盛老爷子行商数年,年轻时大口吃肉大碗喝酒,年纪渐长,爱好也跟着风雅起来,喜欢品茶观画,但他又不懂山水,行内人看专业行外人看热闹,相较于水墨国画和西方印象主义,他更喜欢超级写实主义。
而孟宪清,是他最钟爱的一位大家,家里已然收藏了五六幅孟宪清的画作。只是孟宪清隐退太早,画作越来越难收集。
如今收到这幅孟宪清隐退前的最后一幅作品,盛老爷子自然是眉开眼笑。而盛常义也丝毫不谦虚,十句话里三句拍盛老爷子马屁的,剩下的都是讲说盛燃如何如何孝顺,如何如何历尽千辛万苦得到这幅画。
一顿饭,全在盛常义父子的吹嘘中过去,盛显扬时常腆着脸赔笑,更多时候,是看着身旁空座位的酒杯,一声不吭地发呆。
所有人面上的表情、眼里的情绪、表面上的笑意、暗地里的算盘,比那幅出自大家之手的名画,更像一幅画。
可笑又可悲。
盛于璟只充当着一个不动声色的旁观者,却还是觉得索然无味。吃完饭后,他准备离席,却听盛燃开口,“今天借着孟老先生的这幅《四世同堂》,祝爷爷寿比南山,盛家圆圆满满,将来也同这幅画里一样,四世同堂。”
盛燃一说完,盛常义就拍手叫好。
盛于璟却动作一顿,却也只是僵硬了一秒。
他嘲讽地呵了一声,“圆圆满满。”
所有人都停下了笑声和动作,不约而同看向他。
男生站起身,目光在身旁两个空位置上扫了一眼。
居高临下地望着桌上一圈人,唇角讽刺地勾起。
“这两个空座位摆在这里,你们也好意思说圆圆满满?”
整个大厅的空气,因为他这一句话,瞬间凝结,所有人的表情都仿佛是被冻在了脸上,僵硬又可笑。

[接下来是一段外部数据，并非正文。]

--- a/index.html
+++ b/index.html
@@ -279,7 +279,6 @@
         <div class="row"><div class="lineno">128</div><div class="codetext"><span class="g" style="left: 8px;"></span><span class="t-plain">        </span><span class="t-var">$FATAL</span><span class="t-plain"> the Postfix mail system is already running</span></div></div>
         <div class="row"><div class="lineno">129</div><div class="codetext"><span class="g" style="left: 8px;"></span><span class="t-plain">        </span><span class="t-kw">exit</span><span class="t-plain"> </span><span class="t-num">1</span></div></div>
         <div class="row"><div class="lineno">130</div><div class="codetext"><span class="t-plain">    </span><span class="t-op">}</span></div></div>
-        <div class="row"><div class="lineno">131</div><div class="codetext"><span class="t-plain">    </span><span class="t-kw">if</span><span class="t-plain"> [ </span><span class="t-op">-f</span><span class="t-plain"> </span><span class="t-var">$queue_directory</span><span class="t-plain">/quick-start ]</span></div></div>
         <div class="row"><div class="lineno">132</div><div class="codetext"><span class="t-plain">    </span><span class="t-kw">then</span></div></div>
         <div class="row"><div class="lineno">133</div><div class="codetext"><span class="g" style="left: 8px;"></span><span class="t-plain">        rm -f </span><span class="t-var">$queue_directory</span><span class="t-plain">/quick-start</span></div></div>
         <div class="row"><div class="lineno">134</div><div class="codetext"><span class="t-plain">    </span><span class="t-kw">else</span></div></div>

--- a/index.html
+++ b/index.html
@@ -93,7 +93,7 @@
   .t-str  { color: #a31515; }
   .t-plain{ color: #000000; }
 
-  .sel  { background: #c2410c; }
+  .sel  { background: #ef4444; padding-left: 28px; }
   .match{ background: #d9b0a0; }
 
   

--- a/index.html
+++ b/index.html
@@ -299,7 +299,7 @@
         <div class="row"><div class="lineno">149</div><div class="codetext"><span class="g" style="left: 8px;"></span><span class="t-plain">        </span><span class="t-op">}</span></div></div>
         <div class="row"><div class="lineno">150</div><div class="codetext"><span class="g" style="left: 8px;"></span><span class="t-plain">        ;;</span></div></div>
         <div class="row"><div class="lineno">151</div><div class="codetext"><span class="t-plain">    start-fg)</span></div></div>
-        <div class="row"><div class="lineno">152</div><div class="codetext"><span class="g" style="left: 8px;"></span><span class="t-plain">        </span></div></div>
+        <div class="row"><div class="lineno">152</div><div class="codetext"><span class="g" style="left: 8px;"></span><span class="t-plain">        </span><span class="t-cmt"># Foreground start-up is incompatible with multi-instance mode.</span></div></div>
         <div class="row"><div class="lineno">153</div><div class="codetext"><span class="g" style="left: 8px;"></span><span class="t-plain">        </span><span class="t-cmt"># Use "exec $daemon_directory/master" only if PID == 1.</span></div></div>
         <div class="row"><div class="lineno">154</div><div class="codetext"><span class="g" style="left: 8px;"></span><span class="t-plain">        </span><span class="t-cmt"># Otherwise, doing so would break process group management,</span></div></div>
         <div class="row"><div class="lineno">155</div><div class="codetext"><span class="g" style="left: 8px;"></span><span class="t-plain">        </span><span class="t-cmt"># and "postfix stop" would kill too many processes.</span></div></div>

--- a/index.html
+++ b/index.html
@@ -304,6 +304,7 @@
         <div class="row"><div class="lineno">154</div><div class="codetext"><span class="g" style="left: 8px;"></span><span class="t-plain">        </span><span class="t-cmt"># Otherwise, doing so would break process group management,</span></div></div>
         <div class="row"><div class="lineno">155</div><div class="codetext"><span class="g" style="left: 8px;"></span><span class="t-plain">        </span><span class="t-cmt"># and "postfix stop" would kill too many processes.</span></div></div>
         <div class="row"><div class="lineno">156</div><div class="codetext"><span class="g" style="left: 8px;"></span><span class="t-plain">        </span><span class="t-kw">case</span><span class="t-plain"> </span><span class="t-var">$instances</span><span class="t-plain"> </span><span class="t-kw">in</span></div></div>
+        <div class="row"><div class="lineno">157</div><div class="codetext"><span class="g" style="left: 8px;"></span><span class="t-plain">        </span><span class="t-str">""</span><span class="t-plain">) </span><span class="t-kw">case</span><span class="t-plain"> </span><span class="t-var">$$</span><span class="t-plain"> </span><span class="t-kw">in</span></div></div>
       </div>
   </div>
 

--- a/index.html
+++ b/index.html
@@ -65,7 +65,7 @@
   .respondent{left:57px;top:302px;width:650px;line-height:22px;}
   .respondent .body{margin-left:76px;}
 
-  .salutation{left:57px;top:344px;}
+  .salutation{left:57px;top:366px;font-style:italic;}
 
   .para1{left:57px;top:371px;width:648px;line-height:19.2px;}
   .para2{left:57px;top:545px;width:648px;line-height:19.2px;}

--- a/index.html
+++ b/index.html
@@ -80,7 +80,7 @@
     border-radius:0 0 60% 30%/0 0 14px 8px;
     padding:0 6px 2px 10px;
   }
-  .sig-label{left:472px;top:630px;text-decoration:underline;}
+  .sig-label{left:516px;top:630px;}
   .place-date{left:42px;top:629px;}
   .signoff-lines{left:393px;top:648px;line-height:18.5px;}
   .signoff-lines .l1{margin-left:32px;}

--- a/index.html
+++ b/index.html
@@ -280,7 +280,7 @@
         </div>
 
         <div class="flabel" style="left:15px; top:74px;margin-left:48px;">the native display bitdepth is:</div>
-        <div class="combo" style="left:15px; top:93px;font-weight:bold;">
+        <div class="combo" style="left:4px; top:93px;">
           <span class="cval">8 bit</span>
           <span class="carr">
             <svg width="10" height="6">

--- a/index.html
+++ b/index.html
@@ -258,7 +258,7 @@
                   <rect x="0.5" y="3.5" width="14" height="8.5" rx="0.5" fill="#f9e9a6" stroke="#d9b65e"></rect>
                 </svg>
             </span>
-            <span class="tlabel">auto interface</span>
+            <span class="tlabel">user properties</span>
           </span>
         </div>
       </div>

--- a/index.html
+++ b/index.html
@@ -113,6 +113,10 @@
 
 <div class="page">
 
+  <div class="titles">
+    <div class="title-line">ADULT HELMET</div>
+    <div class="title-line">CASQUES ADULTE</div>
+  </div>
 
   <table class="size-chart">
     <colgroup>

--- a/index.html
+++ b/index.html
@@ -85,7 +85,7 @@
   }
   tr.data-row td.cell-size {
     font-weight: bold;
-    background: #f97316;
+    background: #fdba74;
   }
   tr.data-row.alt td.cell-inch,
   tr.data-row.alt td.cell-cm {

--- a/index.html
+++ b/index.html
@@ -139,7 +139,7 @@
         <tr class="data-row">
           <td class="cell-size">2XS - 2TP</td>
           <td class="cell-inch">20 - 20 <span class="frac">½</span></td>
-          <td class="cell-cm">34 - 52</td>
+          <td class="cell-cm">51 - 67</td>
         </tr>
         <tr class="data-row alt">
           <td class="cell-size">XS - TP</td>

盛常义脸色涨红,“阿璟,今天这种大喜日子,你说这种话做什么?”
盛于璟歪了歪头,同他对视,眼底寒凉如水,“怎么?我妈和我哥就配不上这种大喜日子了?”
“阿璟!”
盛显扬怒斥出声,又担心地去看盛老爷子,老人苍老的脸庞此刻毫无血色,双眼却充血一般的红,浑浊的眼里蒙上了一层雾。
盛于璟离开座位,头也不回地离开这虚伪的是非之地,孤傲又决绝。
他走出大门,想开车离开,却恍然想起车钥匙没在他手上,低声咒骂了一句“靠”,他边往外走,边掏出手机在网上打车。
离市中心的弊端在此时显现,没有人愿意接这过分偏远的一单。
天空渐渐飘起细雨,悄无声息地钻进他的衣领,沾湿他的衣服。
徒步走了半个钟头,终于拦到了出租车。
“去高铁站。”
丢下一句,他便靠在座椅上,疲惫地闭目。
司机却是个过分健谈的人,一路上,从“小伙子你怎么跑这么偏的地方,还好被我遇上了,不然你今天走到黑也走不到车站喔”,到“他是从北方一个小县城过来打工的,今天是他开业第一天”,再到“今天可能会下暴雨”。
盛于璟至始至终都没有应声,也不知道是睡着了还是没睡着,只是眉头始终紧锁着。
车子一停,他就马上睁开了眼,把钱付了,就马上下了车。
抬头看见“s市汽车站”这几个金光闪闪的大字时,盛于璟挤出了今天的第二声脏话。
今天第一天开业的司机把他送到了汽车站。